The breast is not just feeding the baby. It is reading the baby.
When a baby feeds at the breast, the same suckling action that draws milk out also pulls a small amount of the baby's saliva back into the nipple and into the milk ducts. Scientists call this "retrograde duct flow".
This hypothesis was put forward by lactatiom biologists and they are gathering evidence through research - If the baby is sick, that backwashed saliva carries traces of the infecting pathogen into the mother's breast tissue. Her immune system detects it, identifies the threat, and begins manufacturing targeted antibodies. These then appear in the very next feed of milk delivered to the sick infant.
Human studies have steadily supported this. Riskin et al. (2012), published in Pediatric Research, demonstrated that when nursing infants were ill, their mothers' milk showed a dramatic surge in white blood cells, particularly macrophages, along with raised levels of TNF-α, a key inflammatory signal. These levels fell back to normal once the baby recovered. Mothers of healthy babies showed no such changes.

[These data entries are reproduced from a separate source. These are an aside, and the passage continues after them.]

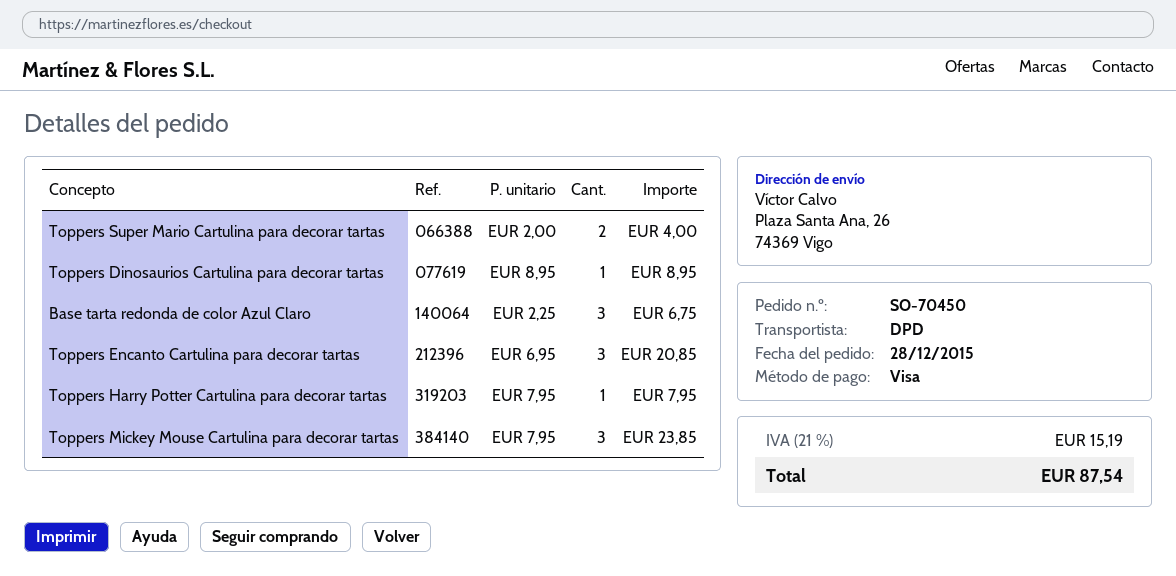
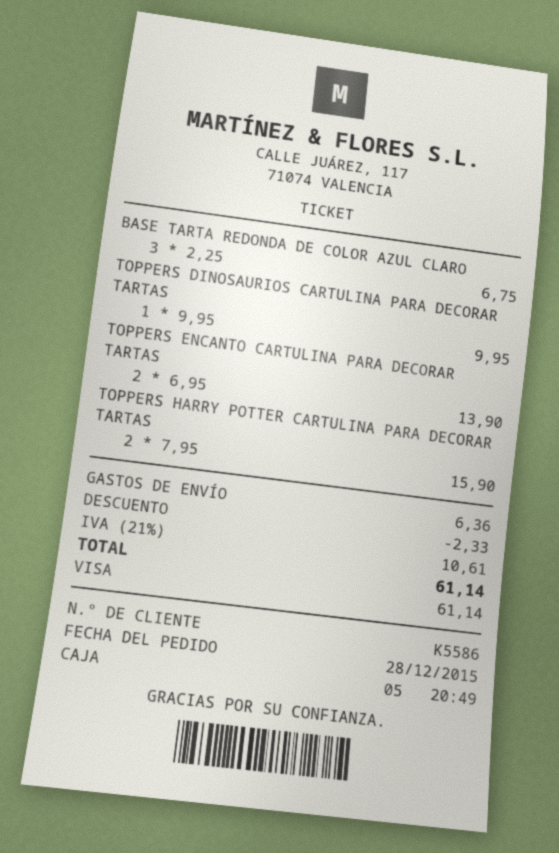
Toppers Super Mario Cartulina para decorar tartas: 2 x 2.00 = 4.00 -> none
Toppers Dinosaurios Cartulina para decorar tartas: 1 x 8.95 = 8.95 -> 1 x 9.95 = 9.95
Toppers Encanto Cartulina para decorar tartas: 3 x 6.95 = 20.85 -> 2 x 6.95 = 13.90
Toppers Harry Potter Cartulina para decorar tartas: 1 x 7.95 = 7.95 -> 2 x 7.95 = 15.90
Toppers Mickey Mouse Cartulina para decorar tartas: 3 x 7.95 = 23.85 -> none
discount: none -> 2.33
shipping: none -> 6.36
tax: 21% = 15.19 -> 21% = 10.61
total: 87.54 -> 61.14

Hassiotou et al. (2013), in Clinical and Translational Immunology, confirmed that both maternal and infant infections trigger a rapid leukocyte response in breast milk. Then a landmark 2022 study in Nature provided the clearest mechanistic proof yet. It tracked a virus from an infected mouse pup's saliva, through the nipple, into the mother's milk ducts, and demonstrated a subsequent antibody surge in her milk.
Taken together, the evidence describes a mother and infant in quiet, continuous biological dialogue through the breast. Illness whispered through saliva. Answered in medicine. Still remains a hypothesis but the evidence is piling up.
Dr. AK 🇮🇳@docakx
Tell me a beautiful medical fact.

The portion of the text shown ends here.